TASK PROMPT:
Your output must be the lines below from the line containing "-38,7 +38,7 @@" to the line containing "-55,7 +55,7 @@", both lines included, reproduced exactly and without pictures.

TASK INPUTS:
++++++++++++++++++++
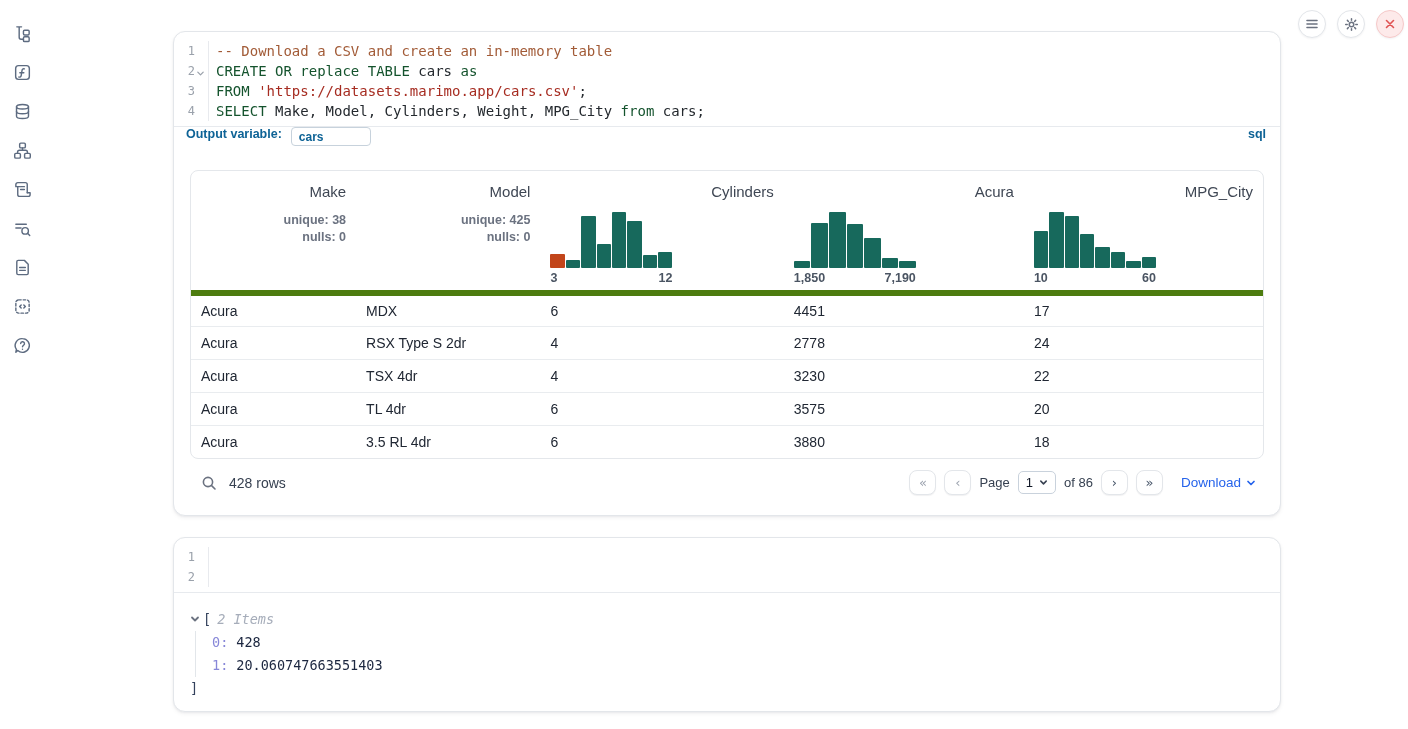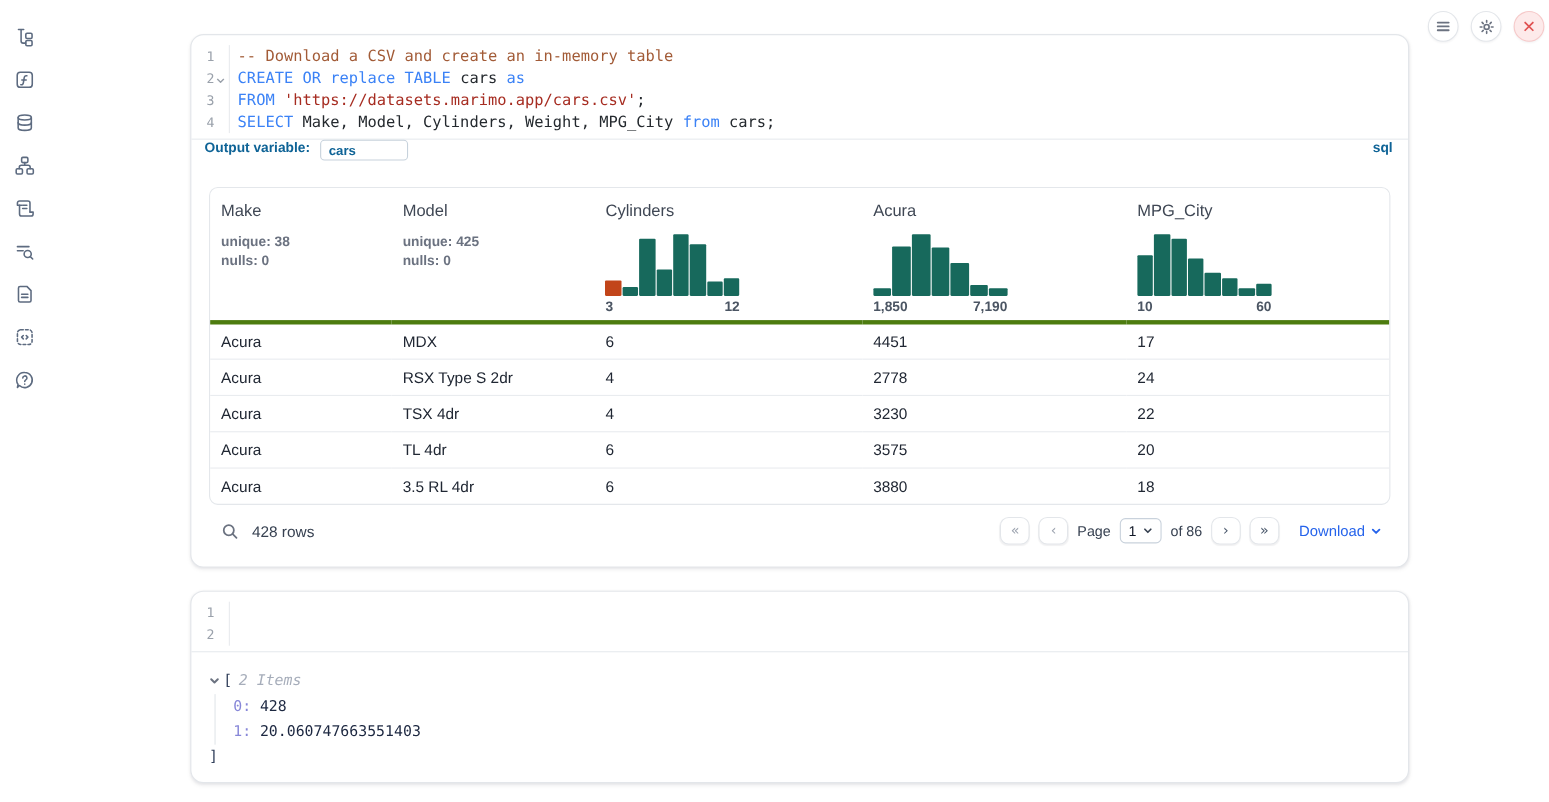--- a/index.html
+++ b/index.html
@@ -38,7 +38,7 @@
   .code-line { height:20px; line-height:20px; white-space:pre;
     font-family:"DejaVu Sans Mono", monospace; font-size:14px; color:#24292e; }
   .tk-comment { color:#a25b37; }
-  .tk-kw { color:#3b82f6; }
+  .tk-kw { color:#14532d; }
   .tk-str { color:#a62c21; }
   .tk-plain { color:#24292e; }
 

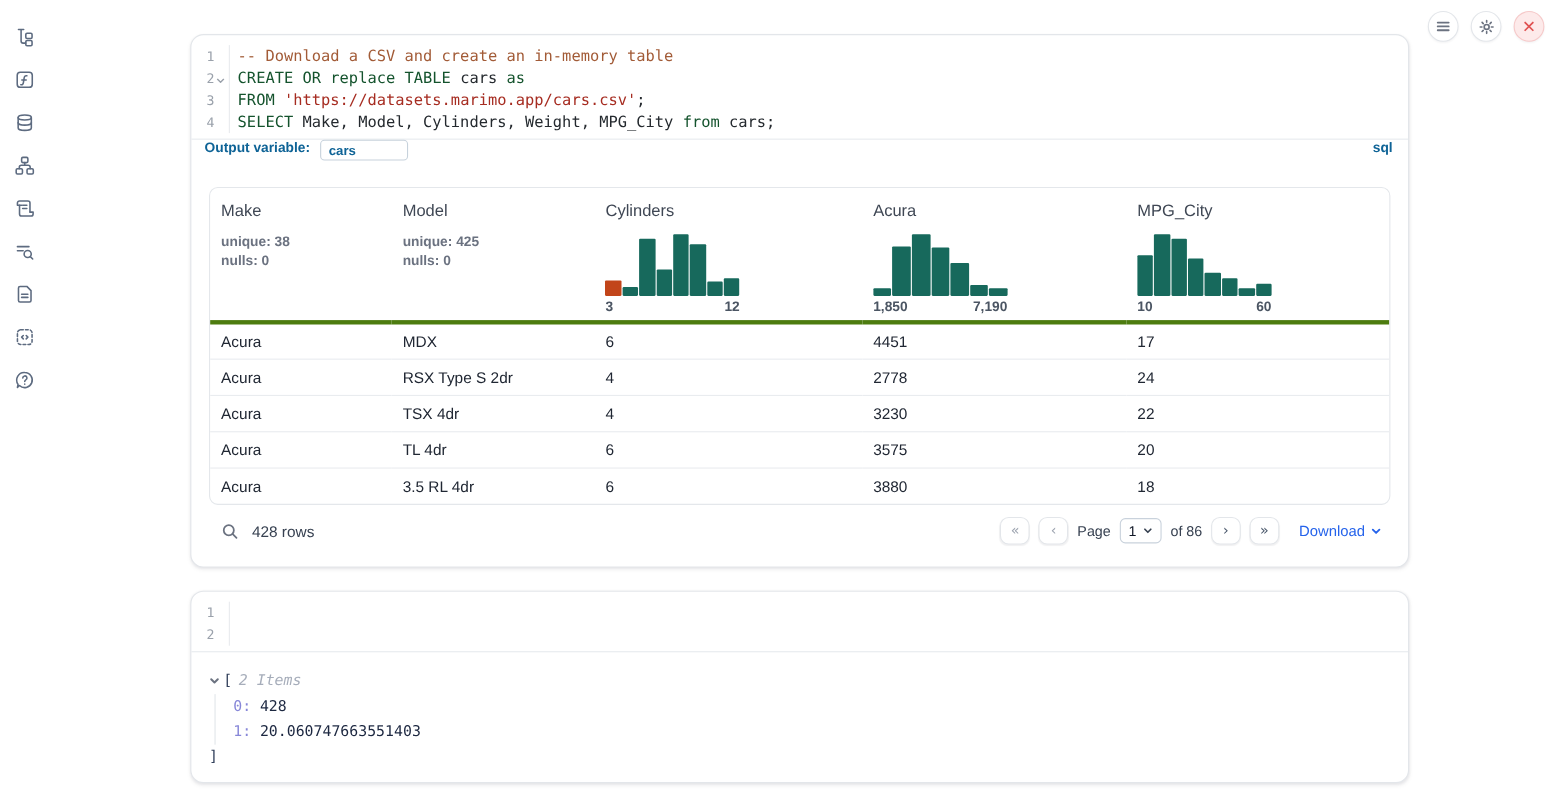--- a/index.html
+++ b/index.html
@@ -55,7 +55,7 @@
   .table-card { margin:16px 16px 0 16px; border:1px solid #e4e7eb; border-radius:8px; overflow:hidden; }
   table { width:100%; border-collapse:collapse; table-layout:fixed; }
   th { height:122px; padding:12px 10px; vertical-align:top; position:relative;
-    border-bottom:4px solid #4d7c0f; text-align:left; cursor:pointer; }
+    border-bottom:6px solid #4d7c0f; text-align:right; cursor:pointer; }
   .col-label { font-size:15px; font-weight:400; color:#3f4754; }
   .col-stats { margin-top:12px; font-size:12.5px; color:#6b7280; line-height:16.5px; }
   .hist-block { position:absolute; left:10px; bottom:5px; width:122px; }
++++++++++++++++++++
EXPECTED ANSWER:
@@ -38,7 +38,7 @@
   .code-line { height:20px; line-height:20px; white-space:pre;
     font-family:"DejaVu Sans Mono", monospace; font-size:14px; color:#24292e; }
   .tk-comment { color:#a25b37; }
-  .tk-kw { color:#3b82f6; }
+  .tk-kw { color:#14532d; }
   .tk-str { color:#a62c21; }
   .tk-plain { color:#24292e; }
 

--- a/index.html
+++ b/index.html
@@ -55,7 +55,7 @@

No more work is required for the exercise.